Selected images from a massive late 19th-century tome entitled Simply Magic, subtitled Stage Illusions and Scientific Diversions, including Trick Photography, compiled and edited by Albert A. Hopkins (1869 – 1939). The book takes a thorough tour through the popular magic tricks and illusions of the day, including along the way many delightfully surreal diagrams and illustrations, the top pick of which we’ve included here – often especially great when seen out of context. Towards the end are some particularly great “decapitation” trick photographs.

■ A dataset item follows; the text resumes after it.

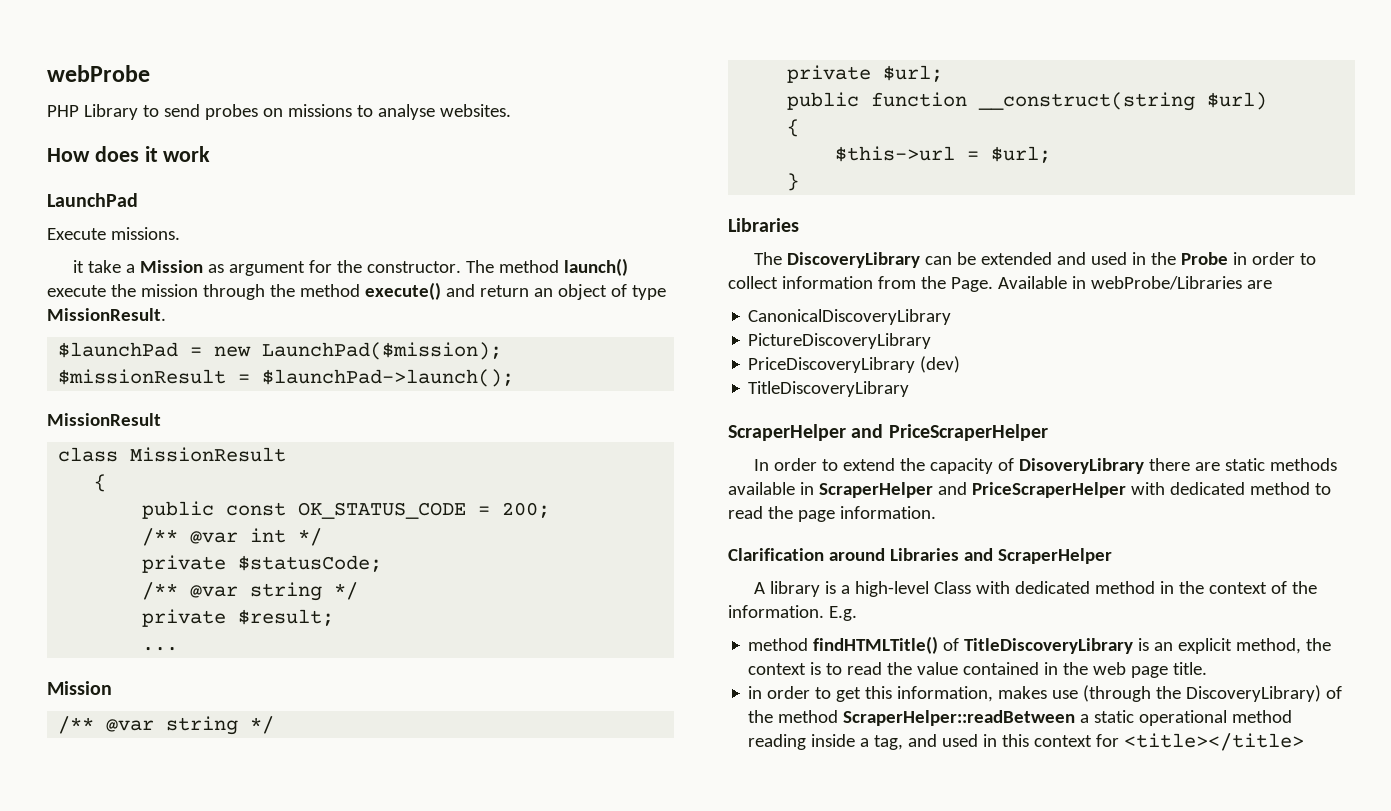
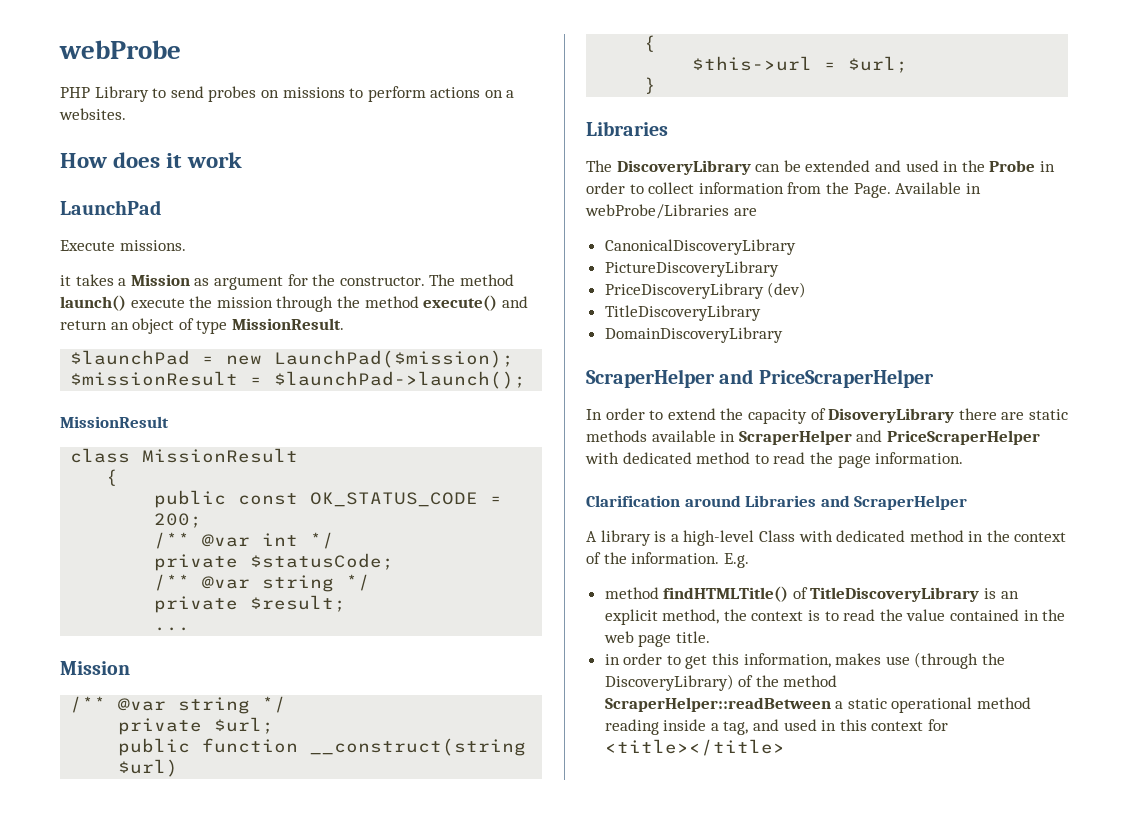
- PHP Library to send probes on missions to analyse websites.
+ PHP Library to send probes on missions to perform actions on a websites.
- it take a Mission as argument for the constructor.
+ it takes a Mission as argument for the constructor.
+ DomainDiscoveryLibrary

Magic, Stage Illusions And Scientific Diversions: Including Trick Photography is divided into five “books”: The Mysteries of Modern Magic, Conjurers’ Tricks and Stage Illusions, Ancient Magic, Science in the Theater, Automata, and Curious Toys, and Photographic Diversions.
During the 1890’s, Scientific American magazine published elaborate explanations of magic illusions. For several years, the identity of Scientific American’s “spy” remained a mystery to other magicians. But soon William Robinson’s name was slowly linked to the magazine. Harry Kellar was particularly upset to find descriptions of some of his most popular illusions, including the rope tie that formed the basis of his Spirit Cabinet routine that Robinson’s wife, Dot, operated in the Kellar show.
At the end of 1897, the publisher of Scientific American, collected the tricks under one cover, with additional material, including descriptions of theatrical special effects. It has an introduction by Henry Ridgely Evans and William Robinson along with H. J. Burlingame were thanked for their contributions.
A few of the topics were “Conjurers Tricks and Stage Illusions”, “Jugglers and Acrobats”, “Fire Eaters and Sword Tricks”, “Ventriloquism”, “Shadowgraphy”, “Mental Magic”, “Temple Tricks of the Greeks”, “Stage Effects”, “Theater Secrets” and “Automata”.
Automata are mechanical figures which perform tasks that imitate a living person. Real automata have complex movements that are able to do many actions after being wound. Many were not made as children’s toys but were meant to be played by adults.
The period 1860 to 1910 is known as “The Golden Age of Automata”. During this period, many small family based companies of Automata makers thrived in Paris. They exported thousands of clockwork automata and mechanical singing birds around the world. It is these French automata that are collected today, although now rare and expensive they attract collectors worldwide. The main French makers were Vichy, Roullet & Decamps, Lambert, Phalibois, Renou and Bontems.
Magicians, over the years, have demonstrated both real and fake ones (using a hidden assistant).